In efforts to get a good camera angle I scaled the side of a mountain and slipped a little. My stomach dropped further than I slid, since the prospect of a painful death was facing me. But. My trusty shin saved me, and I got the mountain equivalent of a rug burn. Ouch.
It seriously felt a lot worse than it looked. And yes I was barefoot, which was probably why I slipped. And it was great coming home and seeing friends with a cool new scar. :)
We stopped at the four corners for a bit. Alyssa and I went there with our family over ten years ago, and the only real memory we have of it was that my dad collected some rocks and stashed them in an empty cereal box. I did not remember the retaining walls, the per-person admission charge, or the little Native American shops set up around the monument.
It wasn't until we were in New Mexico that I started to feel like we were close to home. It was mostly brought on by a disgusting dust storm. We were getting gas when we were hit with the first suffocating wall of dirt.
These pictures don't do it justice. It was impossible to see anything; even the headlights of cars weren't visible from any sort of distance.
It was disconcering and I was a little bit scared for my safety, but it passed fairly quickly.
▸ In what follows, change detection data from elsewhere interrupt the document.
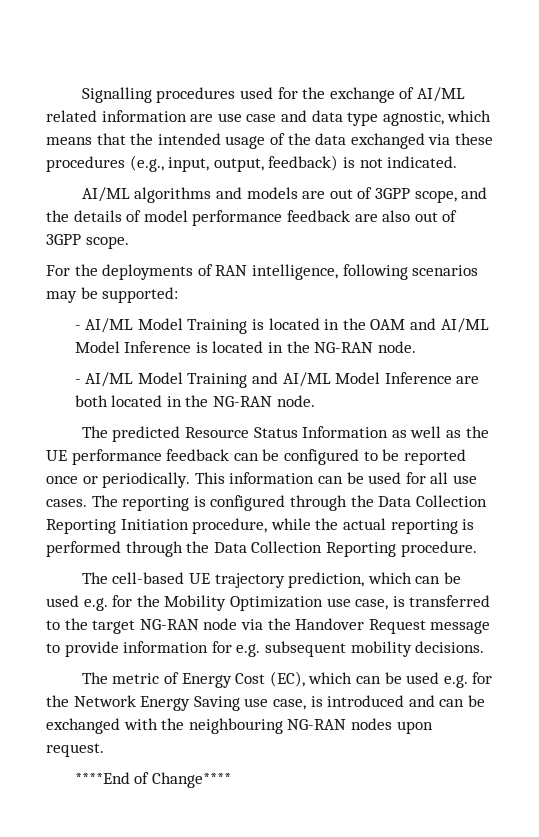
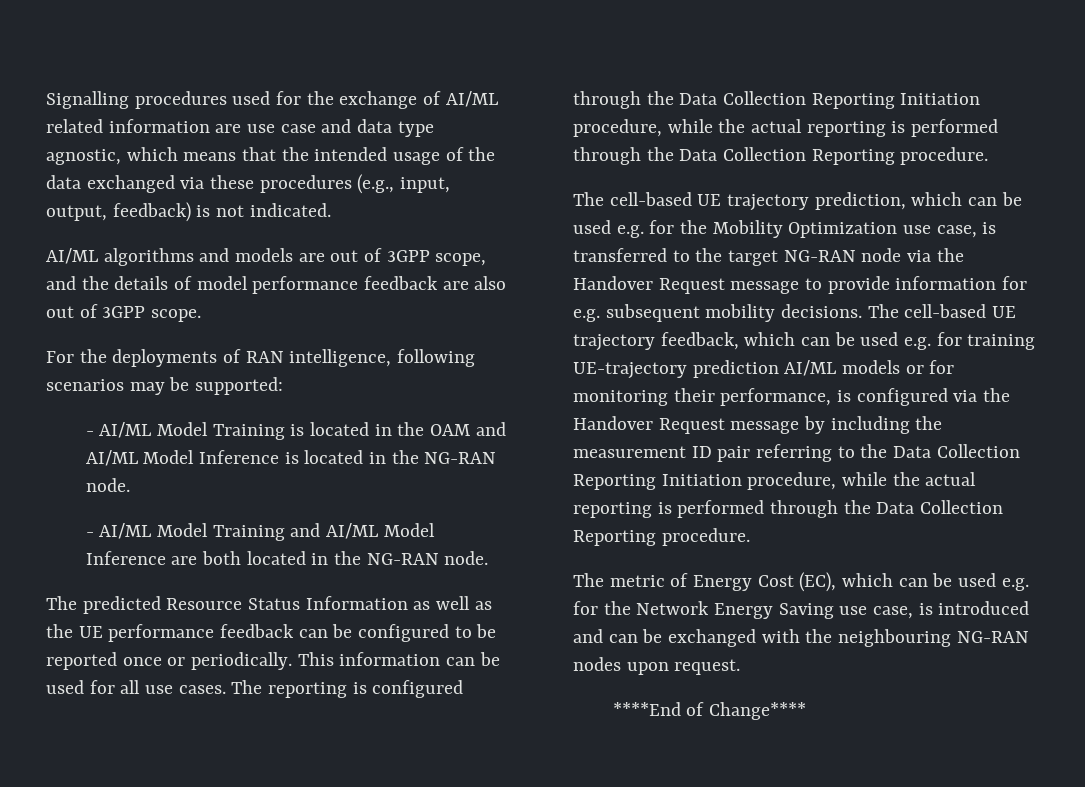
+ The cell-based UE trajectory feedback, which can be used e.g. for training UE-trajectory prediction AI/ML models or for monitoring their performance, is configured via the Handover Request message by including the measurement ID pair referring to the Data Collection Reporting Initiation procedure, while the actual reporting is performed through the Data Collection Reporting procedure.

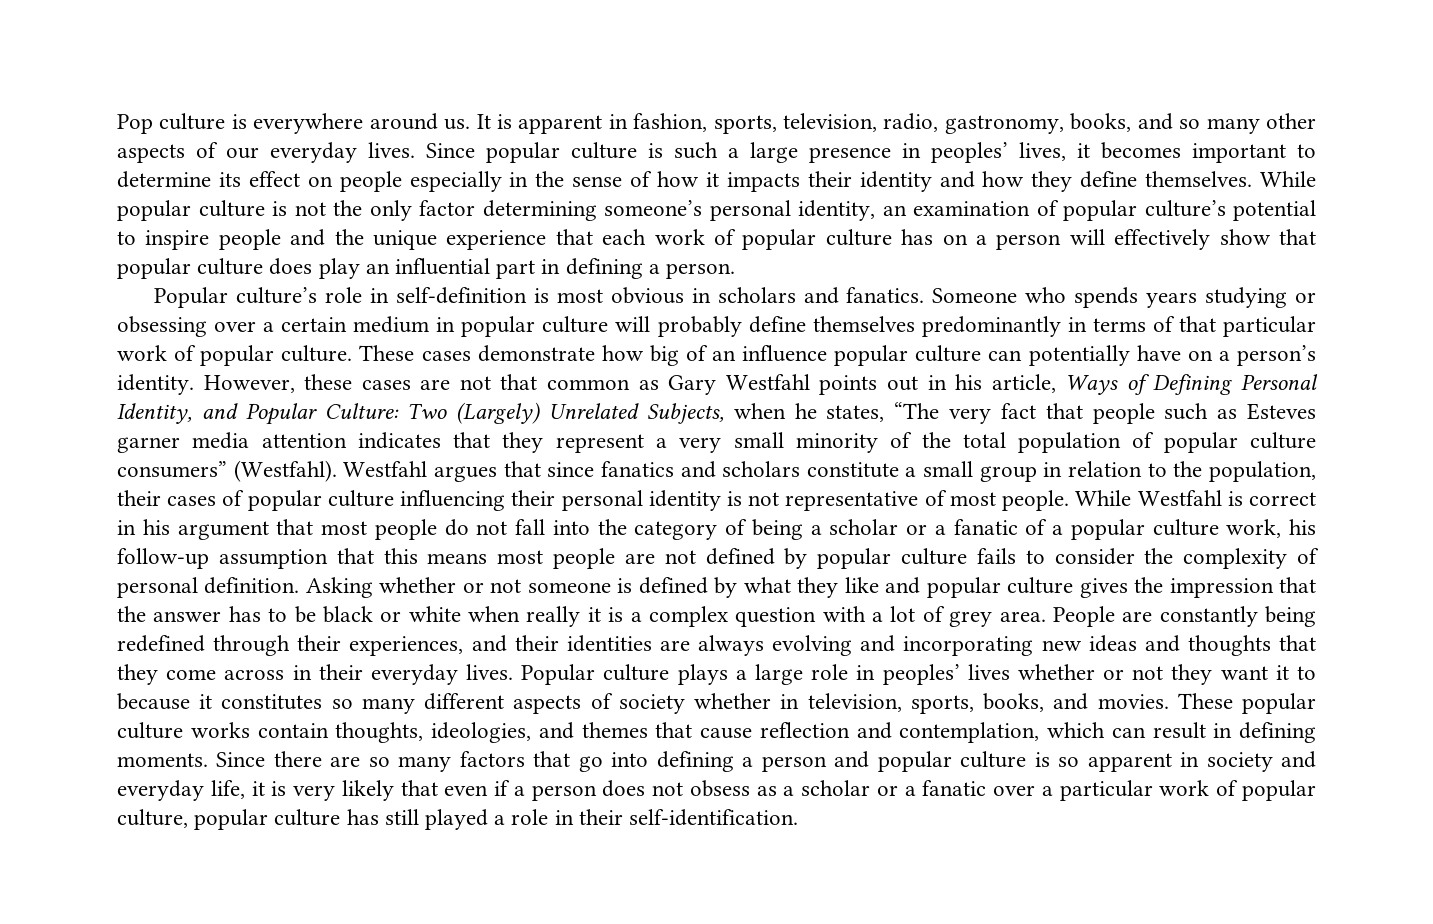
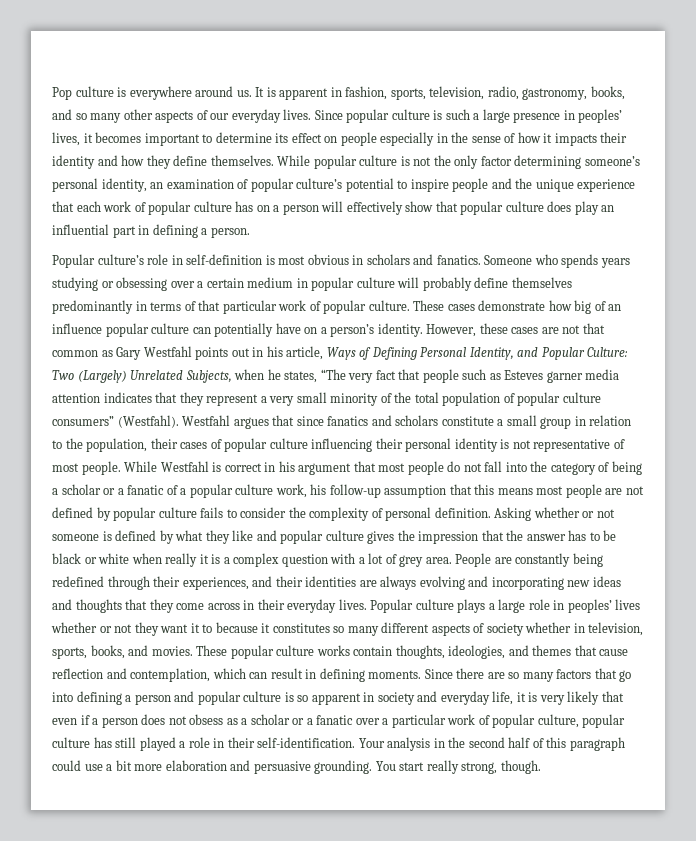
+ Your analysis in the second half of this paragraph could use a bit more elaboration and persuasive grounding. You start really strong, though.

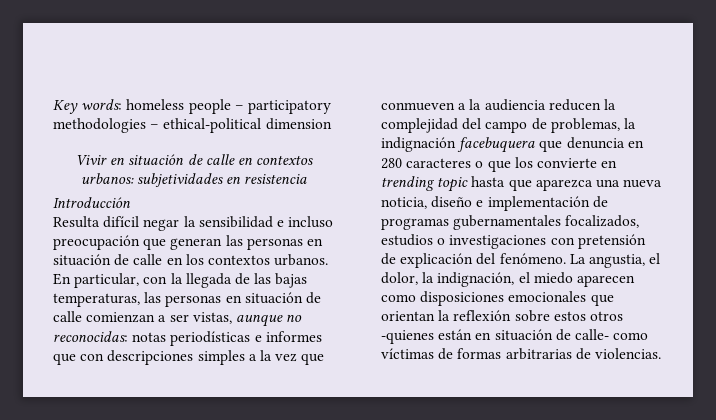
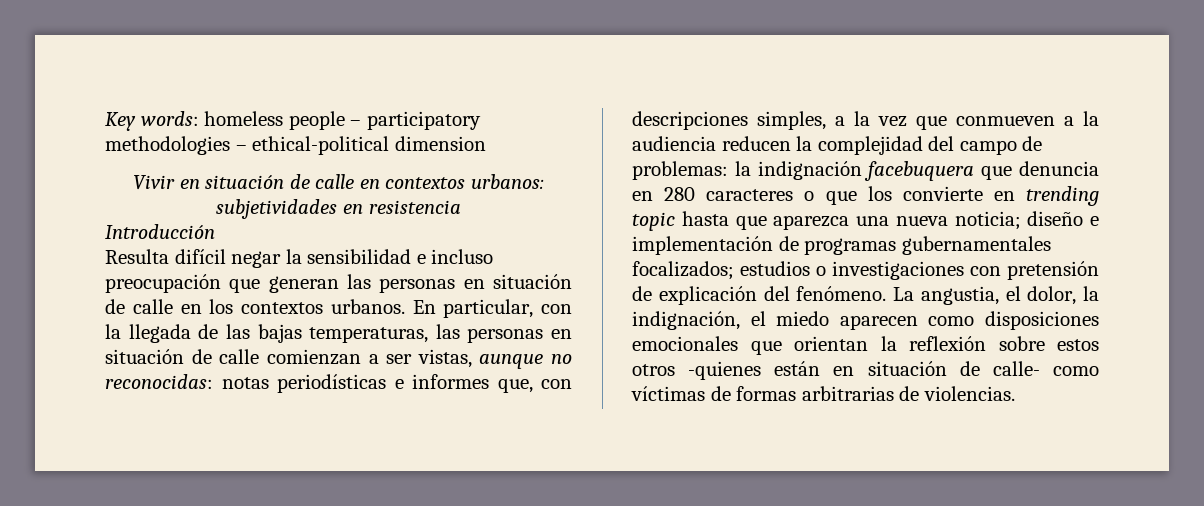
- notas periodísticas e informes que con descripciones simples a la vez que conmueven a la audiencia reducen la complejidad del campo de problemas, la indignación facebuquera que denuncia en 280 caracteres o que los convierte en trending topic hasta que aparezca una nueva noticia, diseño e implementación de programas gubernamentales focalizados, estudios o investigaciones con pretensión de explicación del fenómeno.
+ notas periodísticas e informes que, con descripciones simples, a la vez que conmueven a la audiencia reducen la complejidad del campo de problemas: la indignación facebuquera que denuncia en 280 caracteres o que los convierte en trending topic hasta que aparezca una nueva noticia; diseño e implementación de programas gubernamentales focalizados; estudios o investigaciones con pretensión de explicación del fenómeno.

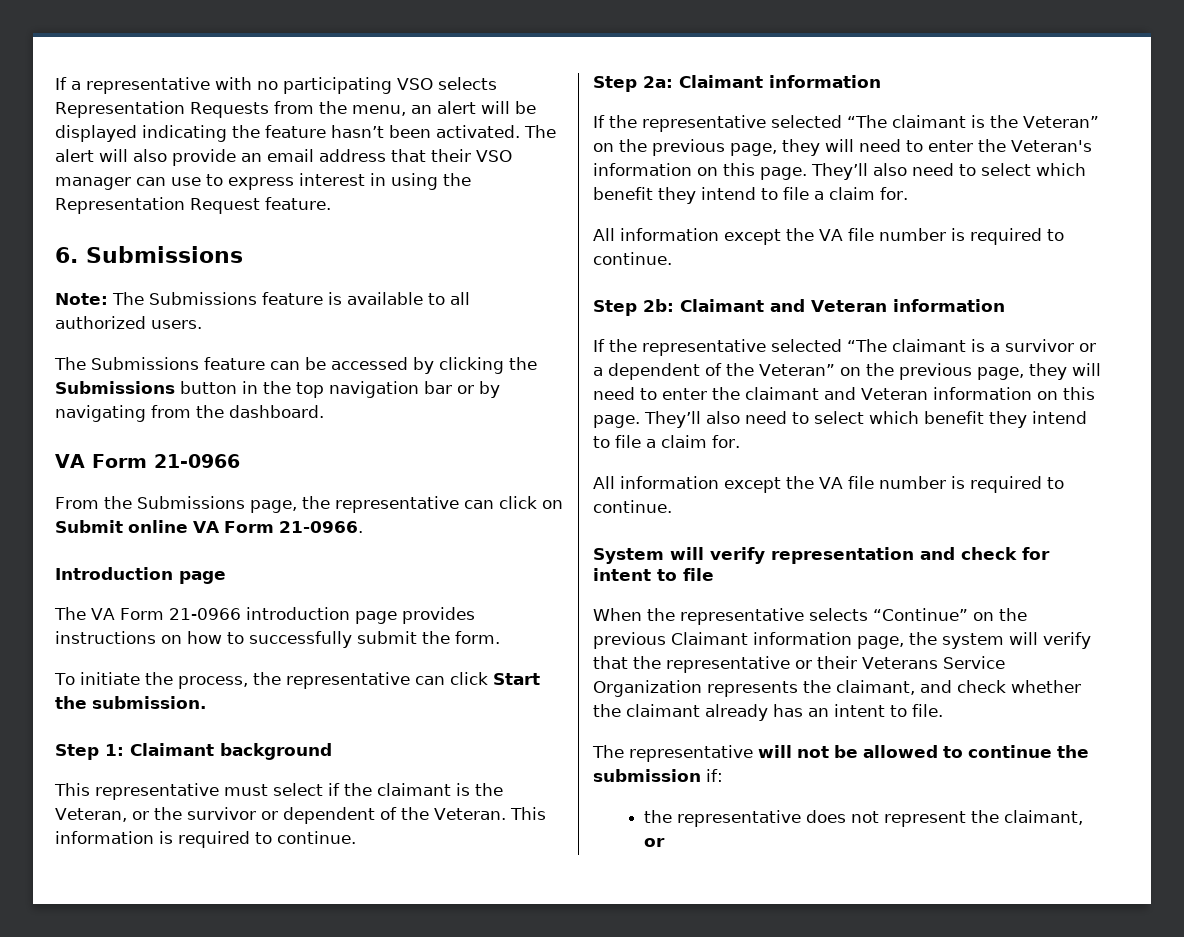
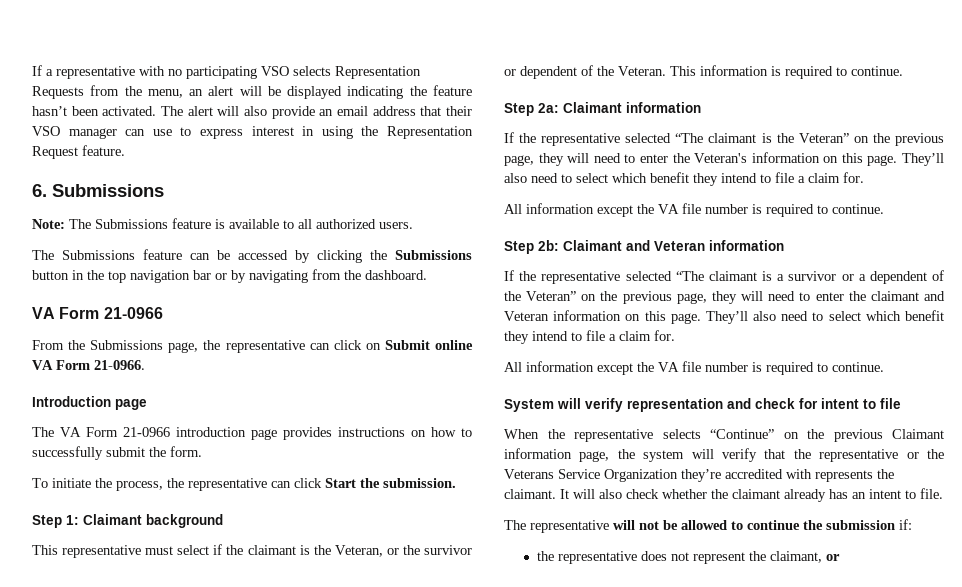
- When the representative selects “Continue” on the previous Claimant information page, the system will verify that the representative or their Veterans Service Organization represents the claimant, and check whether the claimant already has an intent to file.
+ When the representative selects “Continue” on the previous Claimant information page, the system will verify that the representative or the Veterans Service Organization they’re accredited with represents the claimant. It will also check whether the claimant already has an intent to file.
We passed this little scene and had to turn around and go back to take a picture:
Somewhere along the way I took some sleeping pills. They were fascinating, bright blue little bubbles that did absolutely nothing for me. I took double the dosage and still wasn't even able to sleep but for short periods of time. Just enough to be awake frequently enough to take pictures, change the playlist on my iPod, and sort out a few remaining agitated thoughts.
Somewhere in New Mexico I woke up to some crazy rainstorm. As I watched, the rain turned to snow and the highway quickly became covered in a soft powder. Then, just as instantaneously as it turned to snow, it turned to hail. Um...what?
These aren't the greatest pictures, but it was a pretty accurate representation of how eerie the sky was [and how groggy I was during all of this. I think the sleeping pills finally kicked in].
We finally got home around 2.30 in the morning and, exhausted from so many hours of doing nothing, crawled into familiar beds made up for us by my darling little sisters.
I learned later that while I was sleeping we drove past a fire, so on the course of our drive we saw a fire, a dust storm, snow, rain, and hail, yet we made it home in absolute safety. Makes for a pretty solid trip.